Il ne fait pas de doute que d’autres entreprises au Tessin vont suivre la démarche de ces trois premières entreprises, qui ont trouvé le moyen de contourner légalement cette loi cantonale, même si cela est fait de manière illicite envers la dignité des personnes qui ne sont ainsi pas suffisamment rémunérées pour mener une vie digne de ce nom avec leur salaire (vu que celui-ci se situe à 15 francs bruts de l’heure). D’ailleurs, la fixation d’un salaire minimum brut horaire à 19 francs ne suffit certainement pas pour vivre dignement au Tessin de nos jours, même si l’on travaille à plein temps et que l’on fait peut-être aussi des heures supplémentaires.

Le problème, toutefois, réside dans la loi sur le salaire minimum adoptée par le Grand conseil tessinois le 11 décembre 2019 et entrée en vigueur le 1er janvier 2021. Lisant cette loi, on remarque tout de suite la volonté du législateur de seconder les exigences des employeurs au détriment, tout d’abord, de toutes les travailleuses et de tous les travailleurs qui n’arrivent pas à vivre avec leur salaire et, par la suite, de l’ensemble des parties prenantes au sein de l’économie tessinoise.

Si le but de cette loi sur le salaire minimum est d’«assurer un niveau de vie digne» à celles et ceux qui reçoivent un tel salaire – comme l’indique son article 1 – il est évident que cette loi ne permet pas d’atteindre cet objectif. L’article 3, lettre i, de cette loi, en effet, indique de manière explicite qu’elle «ne s’applique pas aux rapports de travail pour lesquels il existe une convention collective de travail […] ou qui fixent un salaire minimum obligatoire».

Cet article empêche la loi d’avoir une portée générale, d’autant plus dans le cadre des activités économiques qui exploitent les travailleurs pour engendrer des profits extravagants par rapport aux compétences entrepreneuriales des titulaires de ces entreprises.

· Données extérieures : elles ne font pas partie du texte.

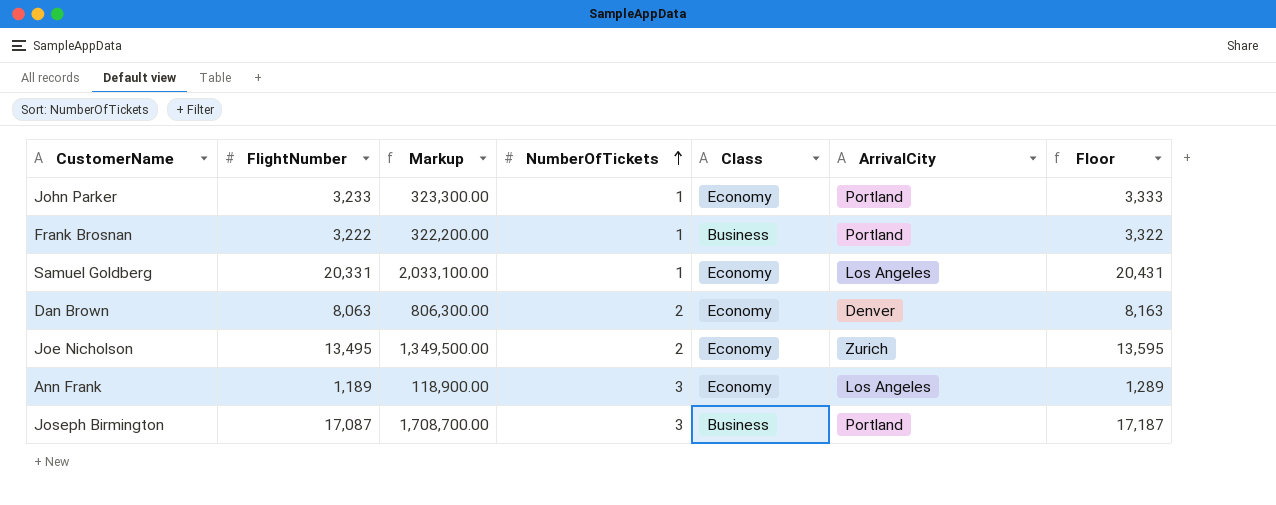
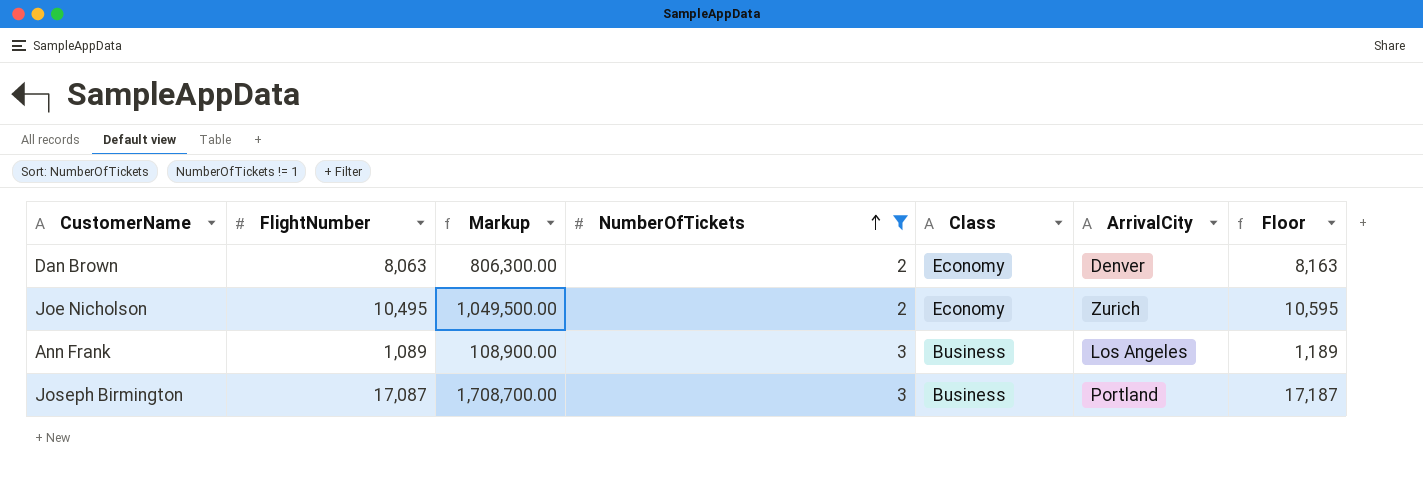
filter: none -> NumberOfTickets != 1
Joe Nicholson | FlightNumber: 13,495 -> 10,495
Joe Nicholson | Markup: 1,349,500.00 -> 1,049,500.00
Joe Nicholson | Floor: 13,595 -> 10,595
Ann Frank | FlightNumber: 1,189 -> 1,089
Ann Frank | Markup: 118,900.00 -> 108,900.00
Ann Frank | Class: Economy -> Business
Ann Frank | Floor: 1,289 -> 1,189

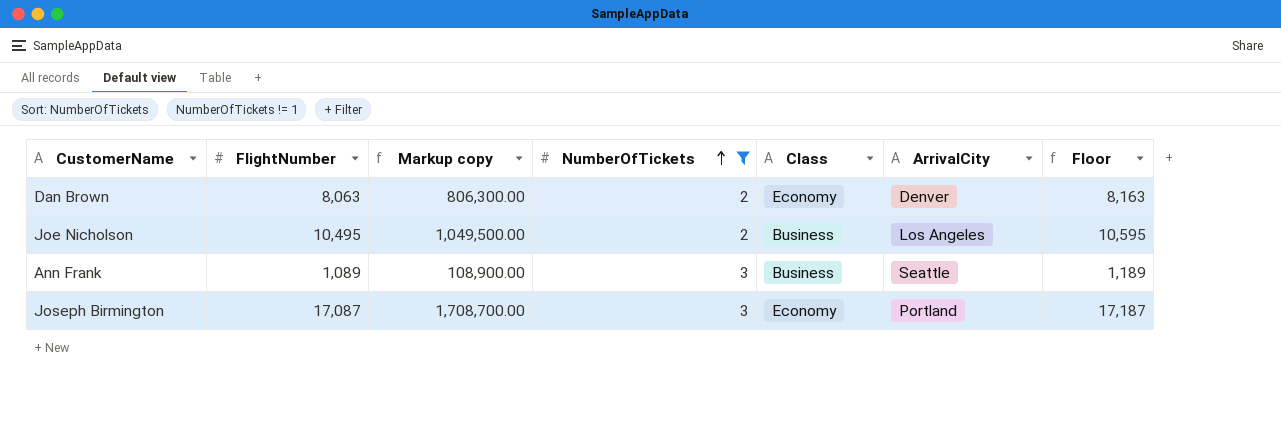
column name: Markup -> Markup copy
Joe Nicholson | Class: Economy -> Business
Joe Nicholson | ArrivalCity: Zurich -> Los Angeles
Ann Frank | ArrivalCity: Los Angeles -> Seattle
Joseph Birmington | Class: Business -> Economy

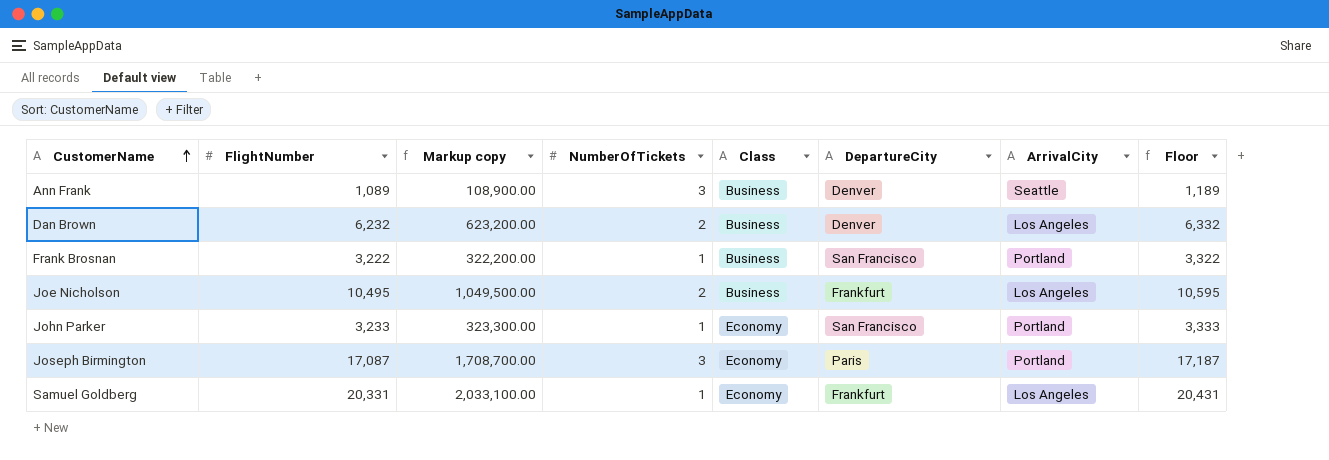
filter: NumberOfTickets != 1 -> none
row order: NumberOfTickets ascending -> CustomerName ascending
column DepartureCity | position: none -> 6
Dan Brown | FlightNumber: 8,063 -> 6,232
Dan Brown | Markup copy: 806,300.00 -> 623,200.00
Dan Brown | Class: Economy -> Business
Dan Brown | ArrivalCity: Denver -> Los Angeles
Dan Brown | Floor: 8,163 -> 6,332

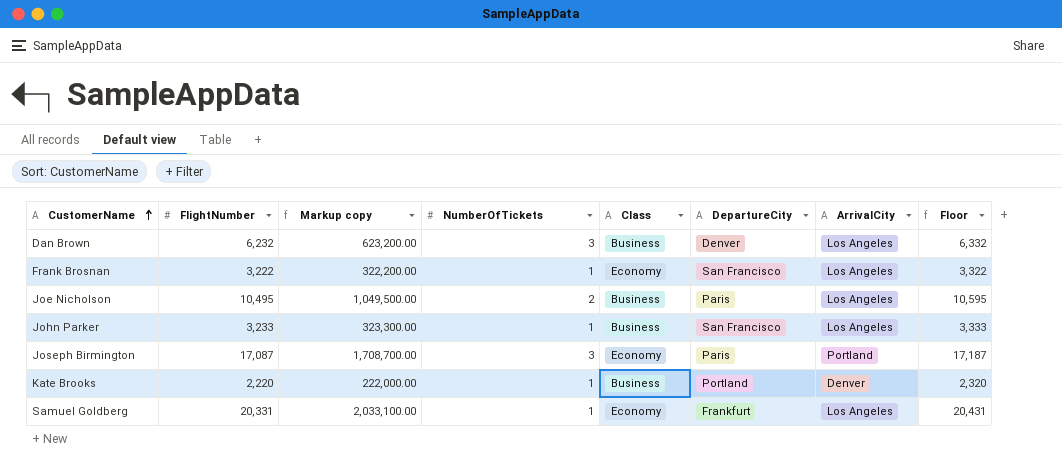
row Ann Frank: 1,089 | 108,900.00 | 3 | Business | Denver | Seattle | 1,189 -> none
Dan Brown | NumberOfTickets: 2 -> 3
Frank Brosnan | Class: Business -> Economy
Frank Brosnan | ArrivalCity: Portland -> Los Angeles
Joe Nicholson | DepartureCity: Frankfurt -> Paris
John Parker | Class: Economy -> Business
John Parker | ArrivalCity: Portland -> Los Angeles
row Kate Brooks: none -> 2,220 | 222,000.00 | 1 | Business | Portland | Denver | 2,320

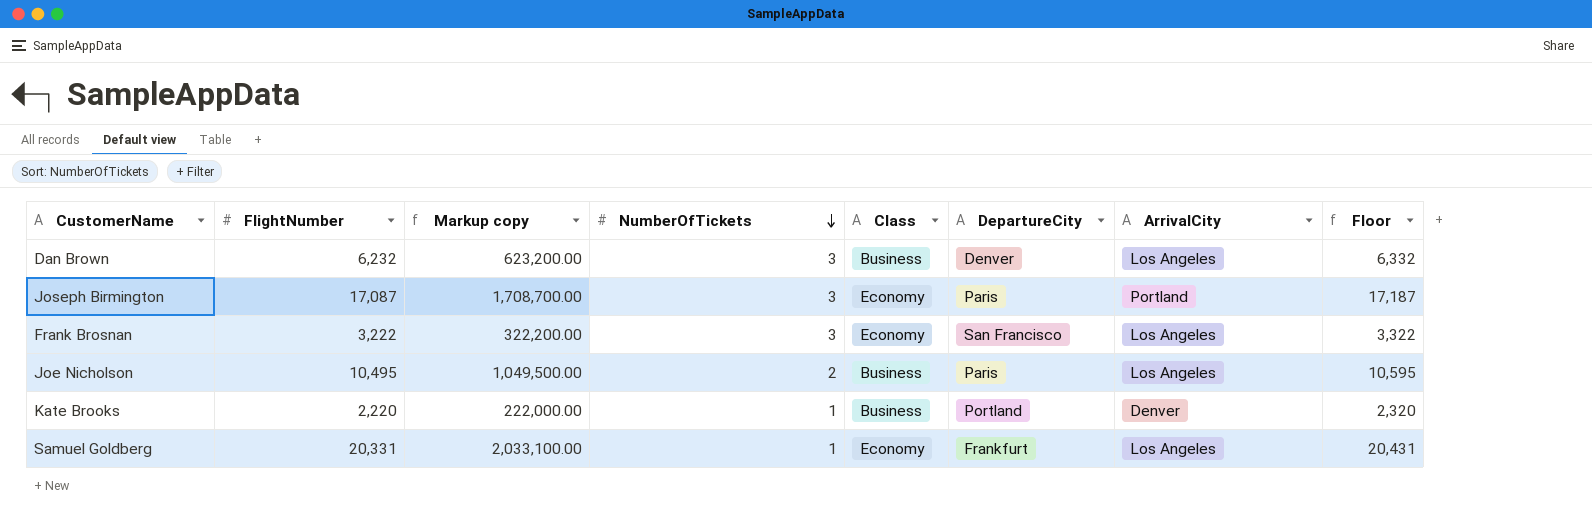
row order: CustomerName ascending -> NumberOfTickets descending
row John Parker: 3,233 | 323,300.00 | 1 | Business | San Francisco | Los Angeles | 3,333 -> none
Frank Brosnan | NumberOfTickets: 1 -> 3

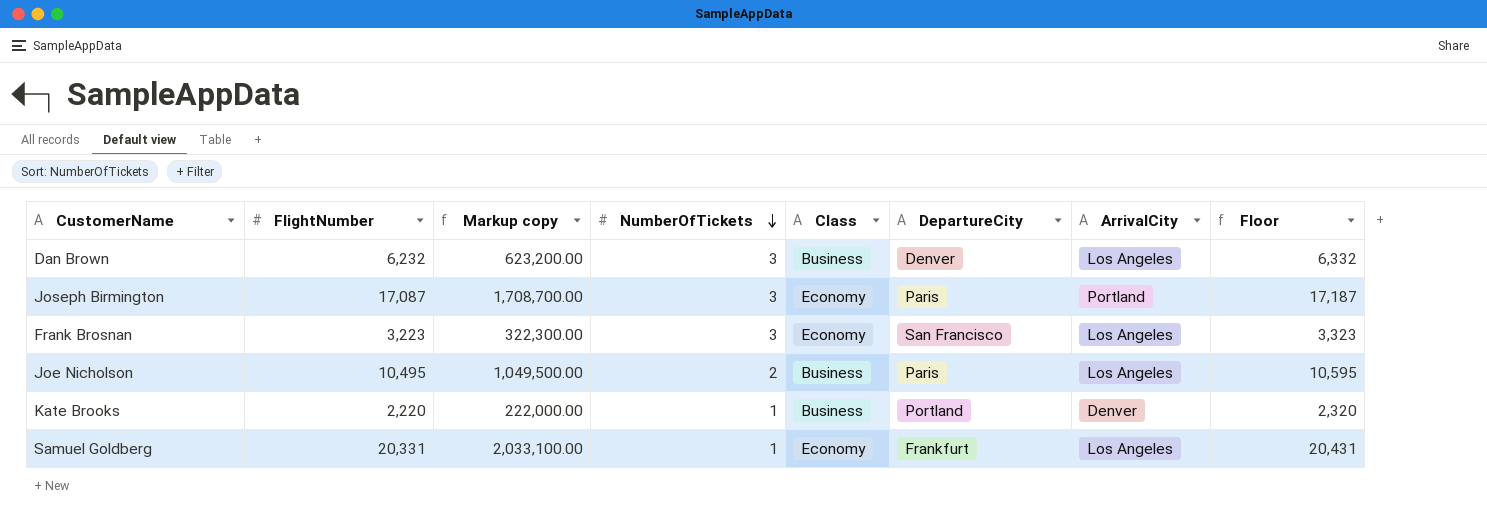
Frank Brosnan | FlightNumber: 3,222 -> 3,223
Frank Brosnan | Markup copy: 322,200.00 -> 322,300.00
Frank Brosnan | Floor: 3,322 -> 3,323

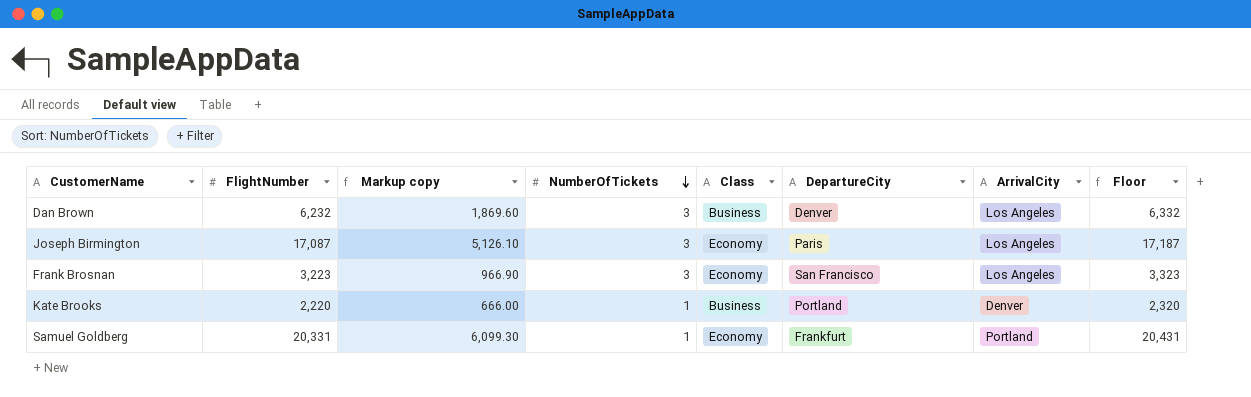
column Markup copy | formula: [FlightNumber] * 100 -> [FlightNumber] * 0.3
row Joe Nicholson: 10,495 | 1,049,500.00 | 2 | Business | Paris | Los Angeles | 10,595 -> none
Joseph Birmington | ArrivalCity: Portland -> Los Angeles
Samuel Goldberg | ArrivalCity: Los Angeles -> Portland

Si les autorités politiques en Suisse voulaient vraiment relancer et soutenir l’économie par la fixation d’un salaire minimum brut horaire, elles devraient l’établir à un niveau de 25 francs (à indexer par la suite en fonction de l’évolution du coût de la vie), que n’importe quelle entreprise doit être tenue à respecter, sans mettre en œuvre des mesures de contournement qui la disqualifient sur le plan réputationnel et en fin de compte aussi sur le plan économique.

La classe politique n’est certainement pas prête à aller dans cette direction, vu que l’État (comme Karl Polanyi l’avait bien expliqué) est aux mains de la classe dominante, à savoir, de celles et ceux qui pensent à s’enrichir en appauvrissant une partie importante de la population formée par des travailleuses et des travailleurs qui ont toujours plus de peine à boucler les fins du mois avec le salaire que ces personnes reçoivent.